Intrapreneurship being foreign to nursing was not adequately understood by all groups. The response from the participants was uneven. Some participants dominated the discussions, and other participants did not participate at all. Examples of participation in innovative projects were minimal. The environmental challenges were overwhelming and were not seen as a hub for innovative change by unit nurse managers.

Conclusion

The highly layered bureaucracy makes the public hospitals quite complex requiring outstanding operational leadership to promote inclusivity through decentralised structures (North 2015). In South Africa, increasing non-communicable and communicable diseases’ burden, including the COVID-19 pandemic, causes a serious influx of patients in public healthcare facilities (Malakoane et al. 2020). The constant pressure experienced by these public healthcare institutions puts them under the spotlight for scrutiny from different stakeholders on critical issues like the general state of the facilities and the existing administrative and operational concerns compromising the quality of healthcare being offered.

The operational and administrative issues compromising meaningful service delivery include staff attitudes, long waiting times, unclean facilities, medicine stock out, inadequate infection control measures, and safety and security for staff and patients (Malakoane et al. 2020). The senior executive management as drivers of health care policy put functional systems in place to improve the quality of care rendered (Muller et al. 2015). This makes it easier for the service providers responsible for the technical aspect of care to consider aspects like adherence to treatment protocols, infection prevention measures and positive outcomes of care instrumental in the reduction of morbidity, mortality, or disability (Muller et al. 2015; Rispel et al. 2019). The challenging hospital work environment motivates intrapreneurial teams to innovate.

Based on the findings, the study recommends the following:

Improved human resource policy should address critical aspects like:

  • Balancing intrapreneurial employees with organisational goals.
  • Improving performance management systems.
  • Recruiting candidates with advanced knowledge skills to ensure teams with the right skill mix whose attitudes and values are a good fit for the job.
  • Reasonable staff development plan based on staff engagement on the current needs.
  • On-going intrapreneurial leadership mentorship programme to ensure sustainable services in the future.

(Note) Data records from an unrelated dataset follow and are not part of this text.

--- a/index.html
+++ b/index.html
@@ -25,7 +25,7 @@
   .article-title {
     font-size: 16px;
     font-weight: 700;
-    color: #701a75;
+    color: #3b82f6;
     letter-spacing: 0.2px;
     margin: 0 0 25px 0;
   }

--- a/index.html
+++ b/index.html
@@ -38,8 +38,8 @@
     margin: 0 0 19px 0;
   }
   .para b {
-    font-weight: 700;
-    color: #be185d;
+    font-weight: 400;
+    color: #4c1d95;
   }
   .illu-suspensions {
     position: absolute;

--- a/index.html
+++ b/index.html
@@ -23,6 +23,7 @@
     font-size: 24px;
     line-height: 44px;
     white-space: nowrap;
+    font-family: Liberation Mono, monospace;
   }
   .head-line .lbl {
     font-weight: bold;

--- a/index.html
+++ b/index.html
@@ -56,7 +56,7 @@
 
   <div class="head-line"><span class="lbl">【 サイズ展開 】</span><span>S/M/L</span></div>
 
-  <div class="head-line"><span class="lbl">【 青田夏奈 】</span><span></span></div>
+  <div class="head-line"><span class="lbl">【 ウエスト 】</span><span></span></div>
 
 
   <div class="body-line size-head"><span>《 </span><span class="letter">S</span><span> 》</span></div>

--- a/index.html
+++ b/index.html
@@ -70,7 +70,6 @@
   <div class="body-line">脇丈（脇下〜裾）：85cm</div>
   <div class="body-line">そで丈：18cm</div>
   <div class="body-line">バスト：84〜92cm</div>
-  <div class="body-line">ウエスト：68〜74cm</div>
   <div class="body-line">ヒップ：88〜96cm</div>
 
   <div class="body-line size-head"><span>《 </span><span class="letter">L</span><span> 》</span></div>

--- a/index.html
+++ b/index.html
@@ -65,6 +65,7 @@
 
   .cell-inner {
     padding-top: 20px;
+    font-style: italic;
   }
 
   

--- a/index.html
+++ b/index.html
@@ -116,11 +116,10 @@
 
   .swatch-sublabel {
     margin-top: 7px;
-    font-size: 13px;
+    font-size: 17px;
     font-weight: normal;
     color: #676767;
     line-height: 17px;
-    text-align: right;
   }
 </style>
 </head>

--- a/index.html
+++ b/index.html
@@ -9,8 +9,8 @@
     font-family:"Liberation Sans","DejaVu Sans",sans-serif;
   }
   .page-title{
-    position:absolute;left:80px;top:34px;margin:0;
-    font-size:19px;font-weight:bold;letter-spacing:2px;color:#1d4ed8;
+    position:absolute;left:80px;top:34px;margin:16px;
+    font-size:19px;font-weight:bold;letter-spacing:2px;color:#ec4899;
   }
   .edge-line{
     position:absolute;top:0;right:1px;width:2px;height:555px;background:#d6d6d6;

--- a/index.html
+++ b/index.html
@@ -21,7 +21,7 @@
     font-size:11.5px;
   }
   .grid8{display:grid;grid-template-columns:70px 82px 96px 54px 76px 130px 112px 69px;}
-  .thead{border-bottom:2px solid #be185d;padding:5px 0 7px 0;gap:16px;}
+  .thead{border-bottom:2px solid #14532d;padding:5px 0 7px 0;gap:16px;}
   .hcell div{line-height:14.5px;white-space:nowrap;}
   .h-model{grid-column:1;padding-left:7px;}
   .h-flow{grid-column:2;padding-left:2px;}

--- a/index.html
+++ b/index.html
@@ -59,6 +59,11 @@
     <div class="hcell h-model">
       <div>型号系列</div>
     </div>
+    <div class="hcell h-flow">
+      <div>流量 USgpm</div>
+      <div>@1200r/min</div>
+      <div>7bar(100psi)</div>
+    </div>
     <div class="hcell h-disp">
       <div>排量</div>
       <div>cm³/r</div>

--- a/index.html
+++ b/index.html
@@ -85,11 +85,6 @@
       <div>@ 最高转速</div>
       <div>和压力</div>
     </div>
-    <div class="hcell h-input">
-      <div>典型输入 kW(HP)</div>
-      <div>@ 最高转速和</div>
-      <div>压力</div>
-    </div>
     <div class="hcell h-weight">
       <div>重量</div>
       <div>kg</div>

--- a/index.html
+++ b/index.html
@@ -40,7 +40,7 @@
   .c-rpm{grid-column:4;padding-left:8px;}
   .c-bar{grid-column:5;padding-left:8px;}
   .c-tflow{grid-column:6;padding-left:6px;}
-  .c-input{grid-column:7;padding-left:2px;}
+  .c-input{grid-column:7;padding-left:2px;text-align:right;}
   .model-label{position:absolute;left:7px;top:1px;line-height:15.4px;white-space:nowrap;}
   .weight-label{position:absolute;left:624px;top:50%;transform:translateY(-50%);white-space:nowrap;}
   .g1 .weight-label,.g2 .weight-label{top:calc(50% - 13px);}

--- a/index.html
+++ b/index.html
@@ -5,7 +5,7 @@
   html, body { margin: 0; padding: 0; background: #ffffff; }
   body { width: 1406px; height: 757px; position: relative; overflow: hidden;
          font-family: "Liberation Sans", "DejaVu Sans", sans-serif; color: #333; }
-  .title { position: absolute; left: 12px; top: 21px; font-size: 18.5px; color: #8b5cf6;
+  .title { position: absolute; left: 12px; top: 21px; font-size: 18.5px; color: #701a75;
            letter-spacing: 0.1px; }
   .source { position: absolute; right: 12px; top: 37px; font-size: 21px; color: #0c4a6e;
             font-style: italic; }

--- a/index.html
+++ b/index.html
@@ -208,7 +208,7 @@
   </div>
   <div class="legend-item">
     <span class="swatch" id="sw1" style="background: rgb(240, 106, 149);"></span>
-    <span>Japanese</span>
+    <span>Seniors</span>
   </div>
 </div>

Improving clinical practice:

  • Decentralisation of organisational structure to improve interaction between different hierarchies.
  • Capacity development to operational teams on improved financial management skills.
  • Creating a positive work culture in which different roles are clarified to avoid potential conflicts.
  • Leveraging management and teams’ support for ongoing creativity and innovation.
  • Management support on incentivised performance for intrapreneurial-related innovation.

Improving education:

  • Alignment of the nursing curriculum with dynamic environmental influences through considering critical aspects like changing disease patterns, markets, technological advancement – 4IR, and so on.
  • Collaborative research partnerships with different stakeholders aimed at improving clinical practice.

Acknowledgements

The author T.M.L., expresses heartfelt gratitude to the research office, School of Governance University of the Witwatersrand for support to publish this article.

Competing interests

The author declares that no financial or personal relationships inappropriately influenced the writing of this article.

Author’s contributions

T.M.L is the sole author of this article.

Funding information

This research received no specific grant from any funding agency in the public, commercial, or not-for-profit sectors.

Data availability

The data that support the findings of this study are available from the corresponding author, T.M.L., upon reasonable request.

Disclaimer

The views and opinions expressed in this article are those of the author and are the product of professional research. It does not necessarily reflect the official policy or position of any affiliated institution, funder, agency, or that of the publisher. The author is responsible for this article’s results, findings, and content.